As can be seen from the above embodiment, the SMC ceiling panel according to the present invention shows a significant difference in comparison with the conventional SMC ceiling panel in far-infrared emissivity, deodorization rate and antimicrobial, the difference is the present invention According to the characteristics of the present invention seems to be due to the action of the far-infrared radiation powder and antimicrobial ceramic powder mixed integrally with the composition for SMC.

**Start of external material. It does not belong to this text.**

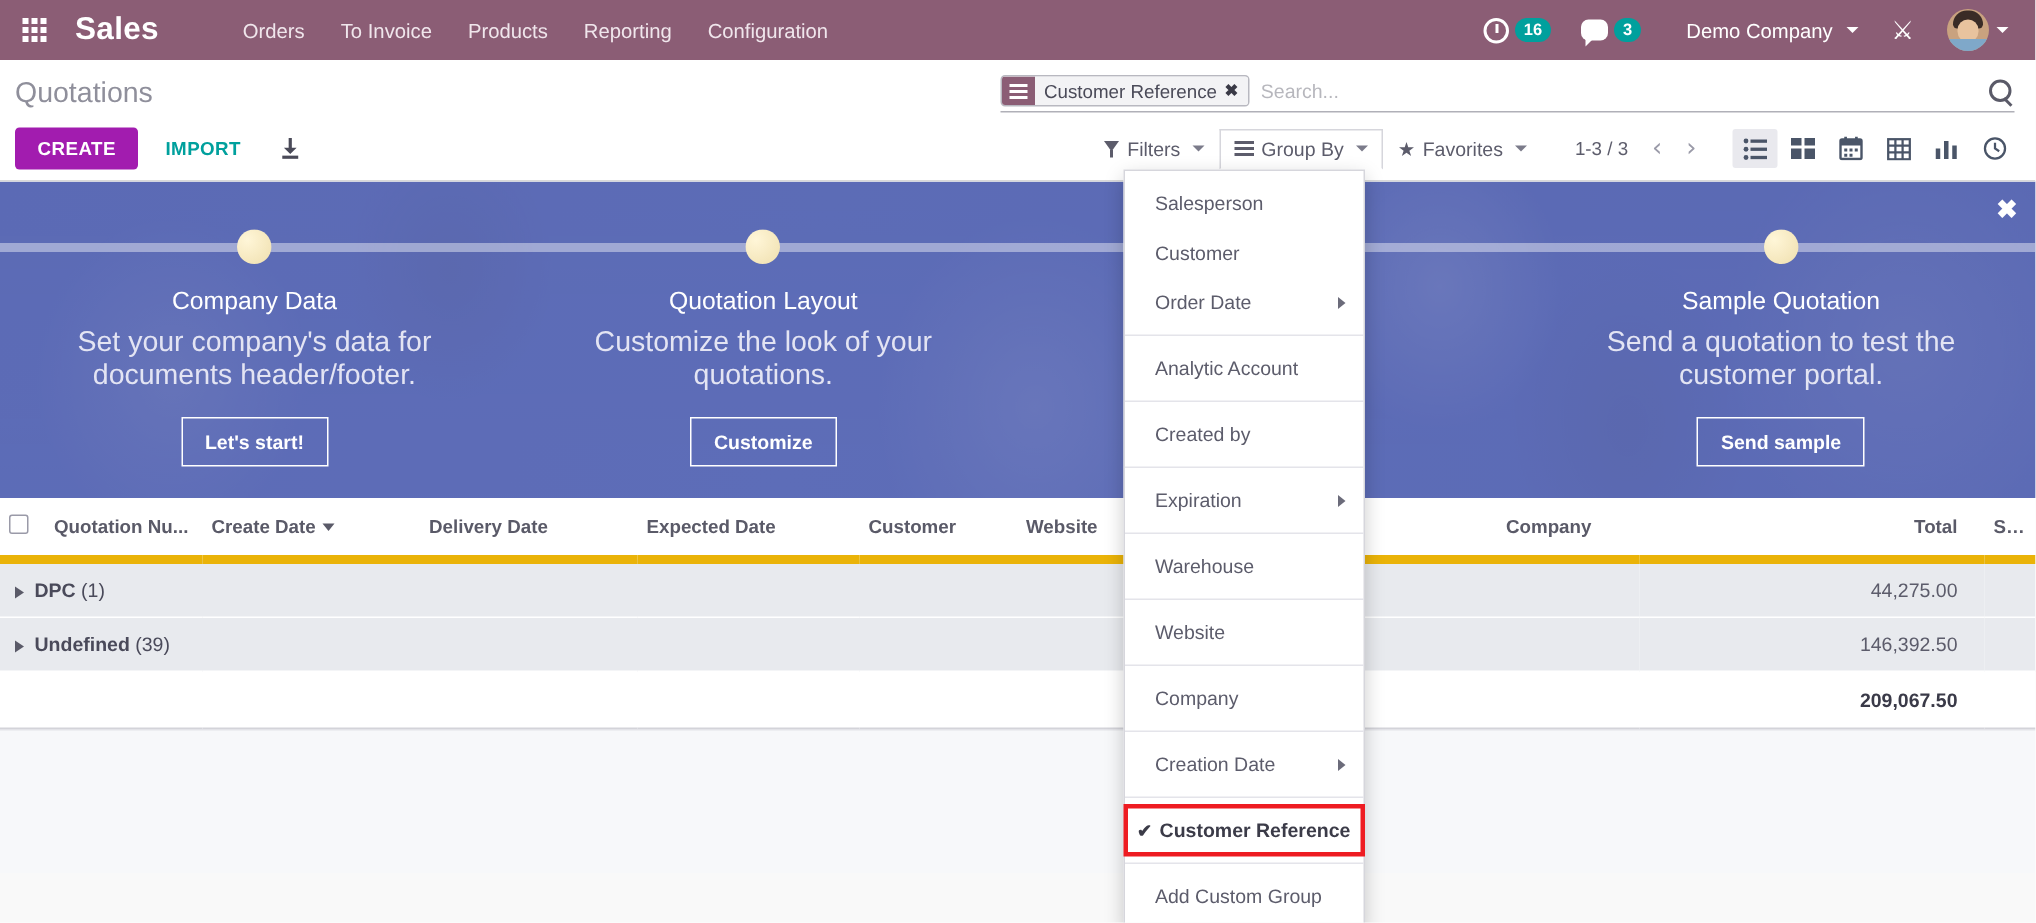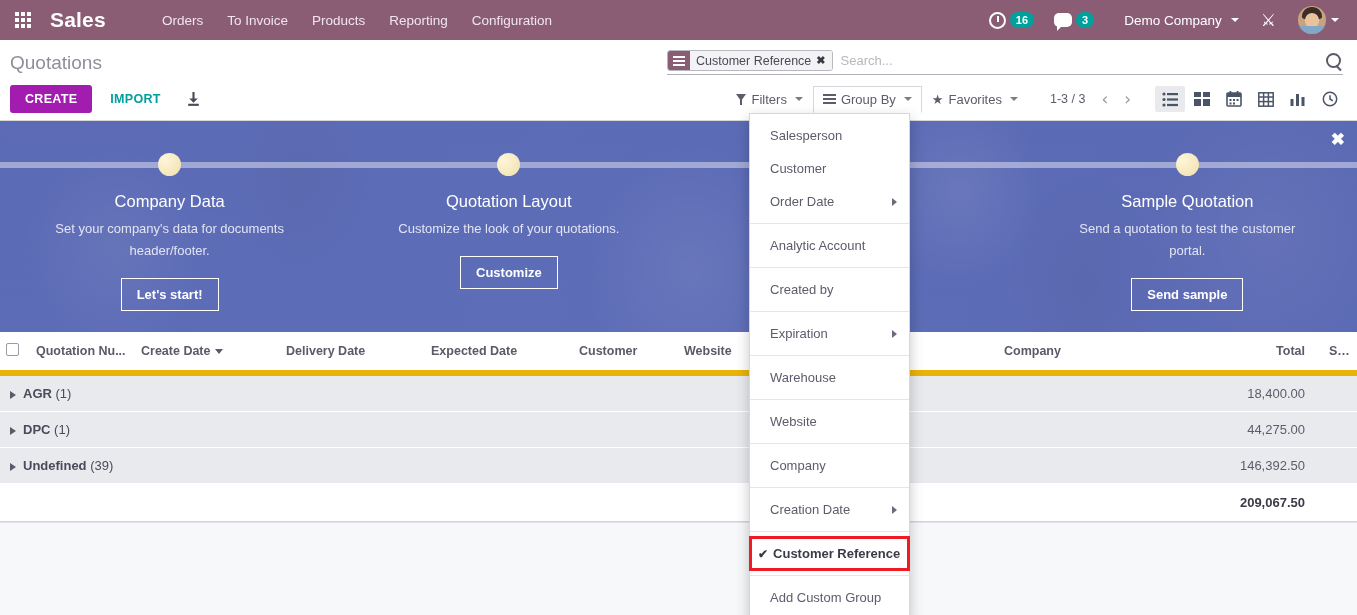"Set your company's data for" .step-desc { font-size: 13px -> 19px }
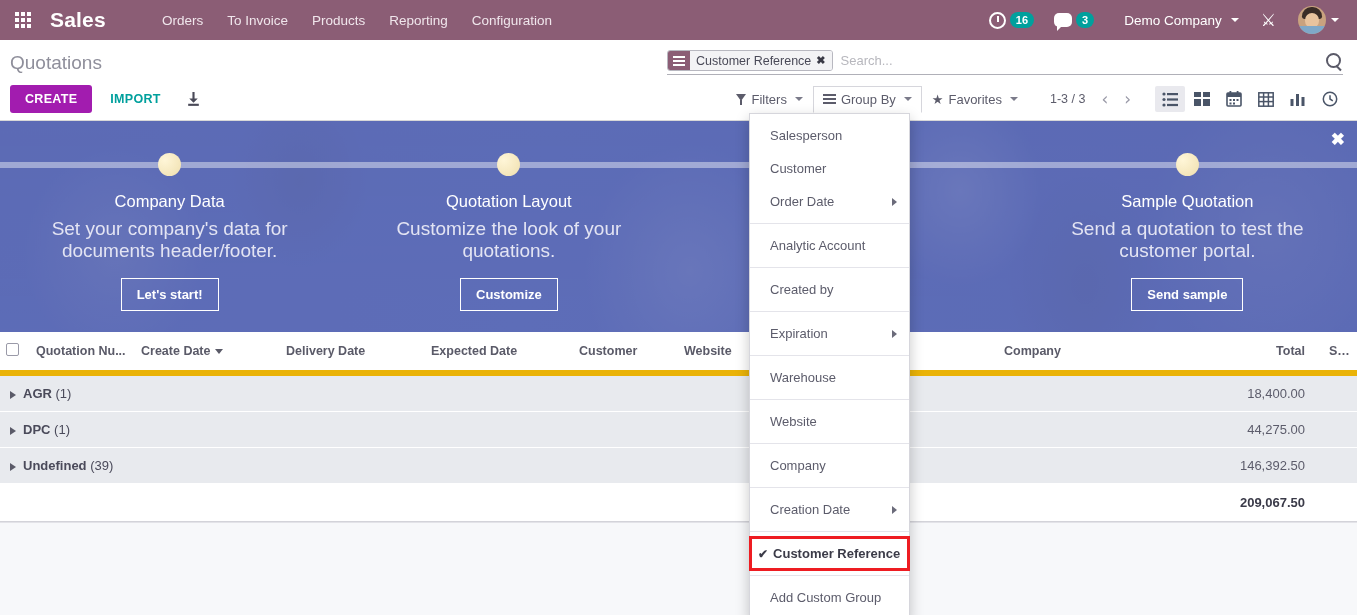"AGR (1)" tr.group-row { html: <tr> <td> <span></span><span>AGR</span> <span>(1)</span> </td> <td>18,400.00</td> <td></td> <td></td> </tr> -> none }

The SMC ceiling panel according to the present invention described above shows effective far-infrared emissivity, deodorization rate and antimicrobial activity compared to the existing SMC ceiling panel, when the ceiling is constructed with the SMC ceiling panel of the present invention, the far infrared radiation and antimicrobial ceramics Far-infrared radiation and antimicrobial effect prevents the growth of bacteria and fungi and odors, so it can enjoy the unique characteristics of existing SMC ceiling panels and create a more hygienic indoor environment. It is expected to be.

Claims (3)

At least one selected from ocher, jade, ganban stone, tourmaline, zeolite, bentonite, illite, mica, cotton fossil, macrorite, cordierite, and natural stone in the existing SMC composition comprising an unsaturated polyester resin, a low shrinkage agent, and a reinforcing agent. An SMC ceiling panel formed by a composition comprising a mixture of a far-infrared radiant powder of one component and an antimicrobial ceramic powder of at least one component selected from gonkyorin, silver or copper-containing titanium dioxide. The method according to claim 1, wherein the composition is molded by a composition containing 1 to 30 parts by weight of the far-infrared radiation powder and 30 to 70 parts by weight of the antimicrobial ceramic powder, based on 100 parts by weight of the existing composition for SMC. SMC ceiling panel. The SMC ceiling panel according to claim 2, wherein the far-infrared radiation powder is ocher, and the antimicrobial ceramic powder is gonkyorin.